● **WHAT IS EXPECTED**
Search the entries below for "none", and copy each line where it appears.

[TASK INPUT — start]

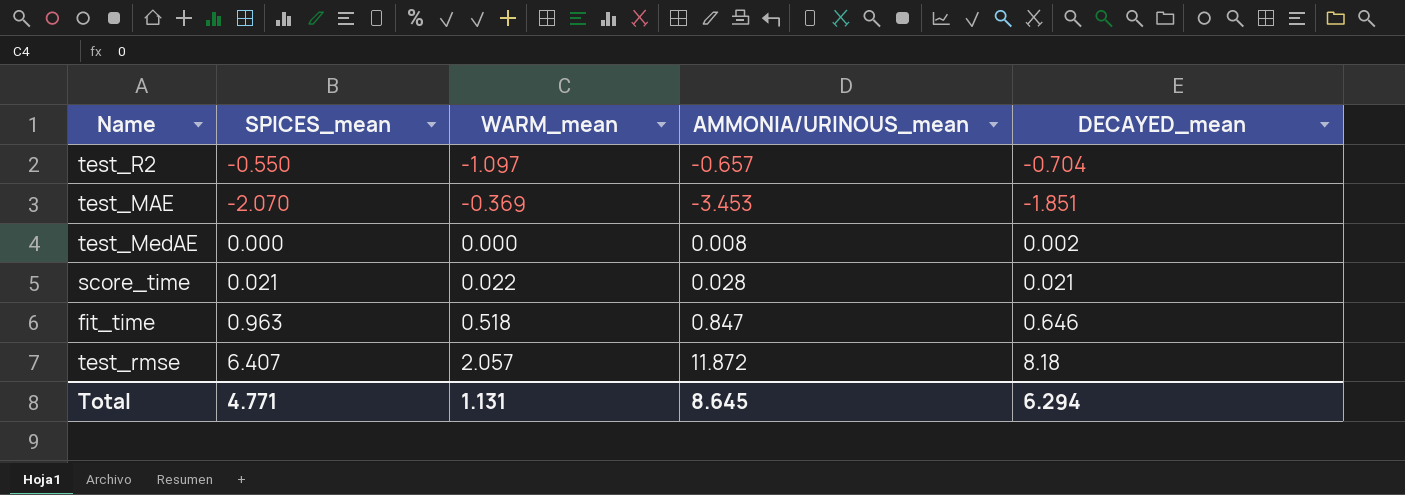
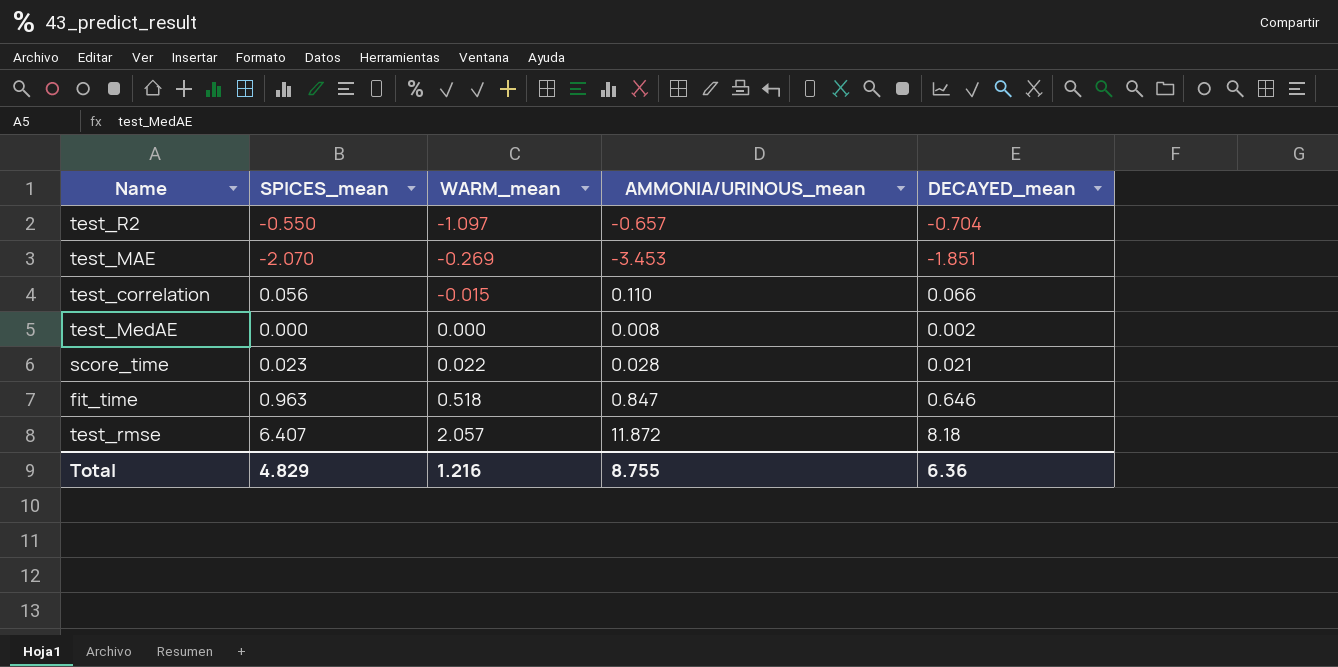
test_MAE | WARM_mean: -0.369 -> -0.269
row test_correlation: none -> 0.056 | -0.015 | 0.110 | 0.066
score_time | SPICES_mean: 0.021 -> 0.023
Total | SPICES_mean: 4.771 -> 4.829
Total | WARM_mean: 1.131 -> 1.216
Total | AMMONIA/URINOUS_mean: 8.645 -> 8.755
Total | DECAYED_mean: 6.294 -> 6.36

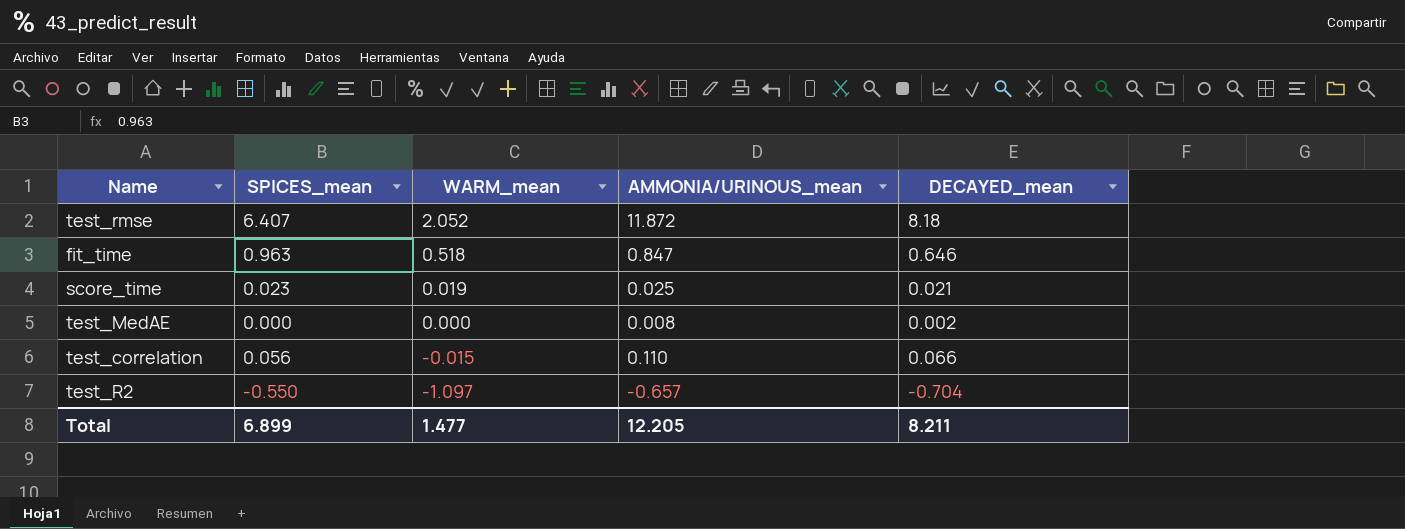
row order: WARM_mean ascending -> WARM_mean descending
row test_MAE: -2.070 | -0.269 | -3.453 | -1.851 -> none
test_rmse | WARM_mean: 2.057 -> 2.052
score_time | WARM_mean: 0.022 -> 0.019
score_time | AMMONIA/URINOUS_mean: 0.028 -> 0.025
Total | SPICES_mean: 4.829 -> 6.899
Total | WARM_mean: 1.216 -> 1.477
Total | AMMONIA/URINOUS_mean: 8.755 -> 12.205
Total | DECAYED_mean: 6.36 -> 8.211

[TASK INPUT — finish]

● **FINISHED EXERCISE**
row test_correlation: none -> 0.056 | -0.015 | 0.110 | 0.066
row test_MAE: -2.070 | -0.269 | -3.453 | -1.851 -> none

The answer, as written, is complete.